Larsen, Ellen Nyholm2; Hansen, Charlotte Bak2; Thayssen, Per3; Jensen, Lisette Okkels3
1 Cardiology, Department of Clinical Research, Det Sundhedsvidenskabelige Fakultet, SDU2 Odense University Hospital3 Cardiology, Department of Clinical Research, Det Sundhedsvidenskabelige Fakultet, SDU
BACKGROUND: In patients undergoing coronary angiography or percutaneous coronary intervention (PCI), the standard post procedure regime includes immobilization and bed rest despite the use of vascular closure devices. AIM: In the Mobilization after Coronary Angiography or Percutaneous Coronary Intervention (MOBS) study we compared bleeding complications after cardiac catheterization with femoral artery access after mobilization immediately off the angiographic table or standard care with1 hour (MOBS I after a diagnostic angiogram) or 2 hours of bed rest before mobilization (MOBS II after PCI).

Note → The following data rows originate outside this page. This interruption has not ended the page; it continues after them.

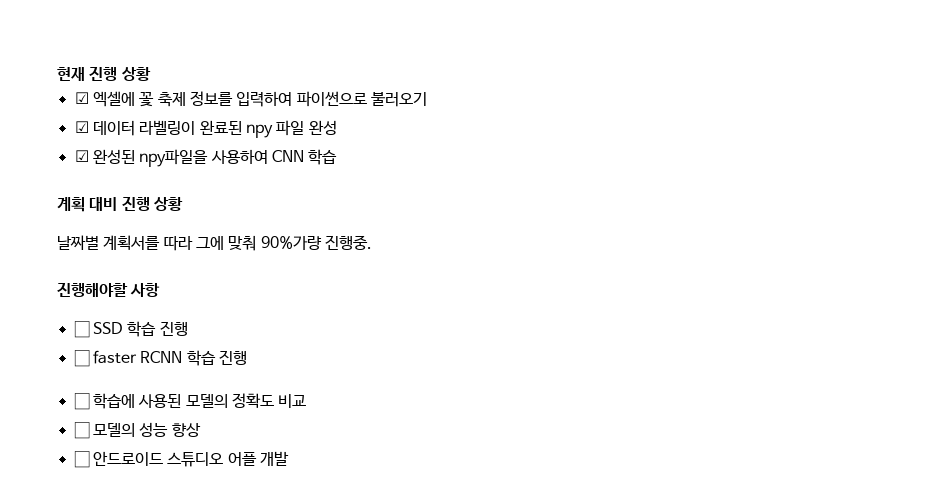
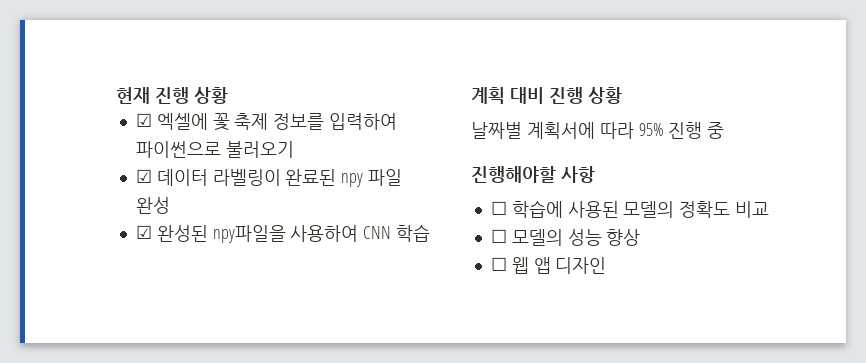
[103,235,372,251] [57,282,161,297] [73,321,188,338] [73,350,247,367] 계획서를 따라 그에 맞춰 90%가량 진행중. // 진행해야할 사항 // ☐ SSD 학습 진행 // ☐ faster RCNN 학습 진행 -> [526,122,725,139] [471,166,595,183] 계획서에 따라 95% 진행 중 // 진행해야할 사항
[92,451,289,467] 안드로이드 스튜디오 어플 개발 -> [511,257,607,274] 웹 앱 디자인

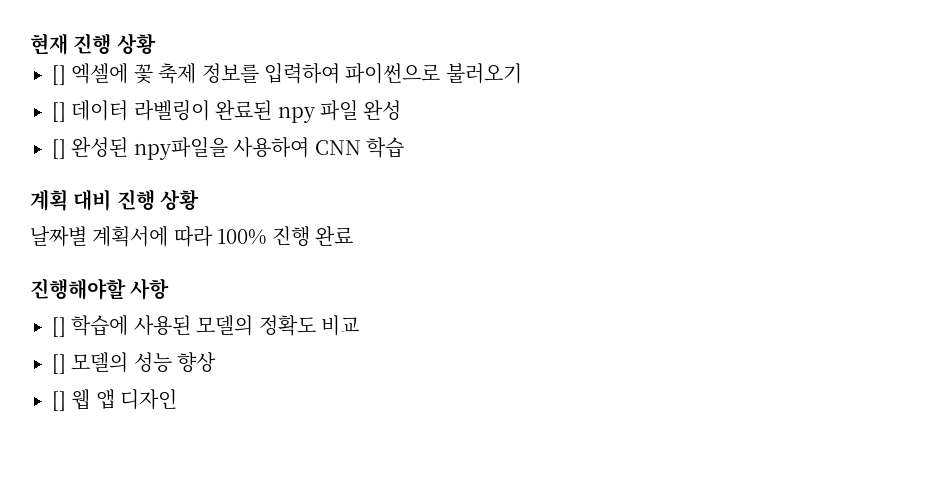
[135,113,152,127] ☑ -> [52,65,66,85] []
[135,169,152,183] ☑ -> [52,102,66,122] []
[135,225,152,239] ☑ -> [52,139,66,159] []
[638,122,725,139] 95% 진행 중 -> [217,226,353,247] 100% 진행 완료
[490,201,507,215] ☐ -> [52,317,66,337] []
[490,229,507,243] ☐ -> [52,354,66,374] []
[490,257,507,271] ☐ -> [52,391,66,411] []

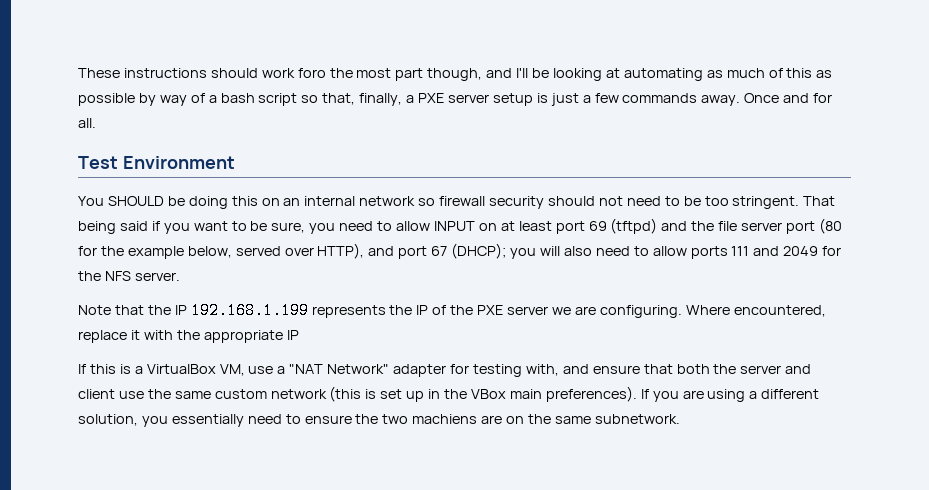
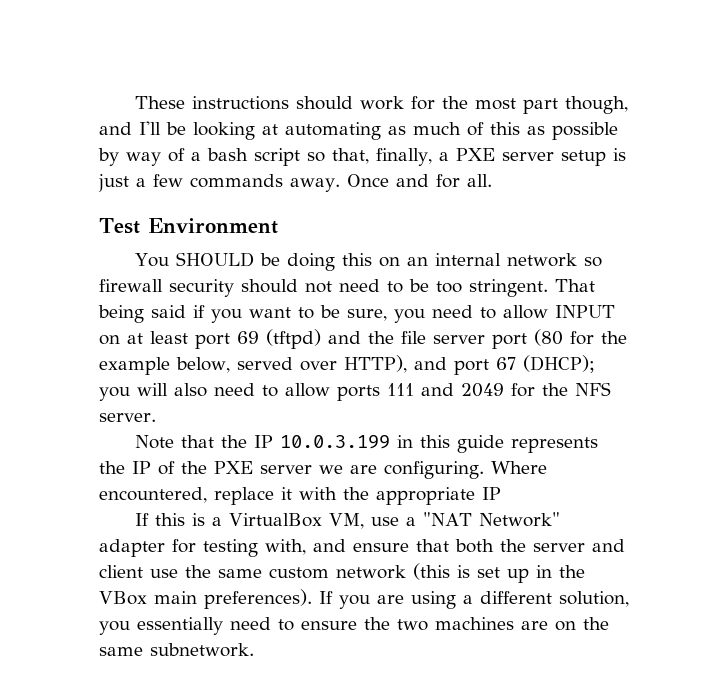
[297,68,326,78] foro -> [411,96,436,110] for
[190,302,309,319] 192.168.1.199 -> [280,435,505,453] 10.0.3.199 in this guide
[412,414,478,424] machiens -> [435,617,514,630] machines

METHODS: Bleeding complications were defined as major (requiring surgery of the femoral artery, transfusion or increased hospital stay) and minor (hematoma <5 × 5 cm(2), oozing from the puncture site or minor bleeding that could be compressed manually). RESULTS: In the MOBS I cohort (100 patients were mobilized immediately and 100 patients followed standard care) no major bleeding complications were seen. In the immediate mobilization group 2.0% experienced minor bleeding compared to 4.0% in the standard care group (p=0.41). In the MOBS II cohort after PCI (158 patients were mobilized immediately and 161 patients followed standard care), major bleeding complication rates did not differ significantly between the two groups: immediate mobilization group 26.6% vs. standard care group 28.0%, p=0.78. The majority of bleeding complications were due to oozing: immediate mobilization group 22.8% vs. standard care group 20.5%, p=0.62. CONCLUSIONS: Immediate mobilization after a coronary angiogram or PCI with the femoral access site closed by the closure device AngioSeal was not associated with increased bleeding risk compared to standard care with bed rest.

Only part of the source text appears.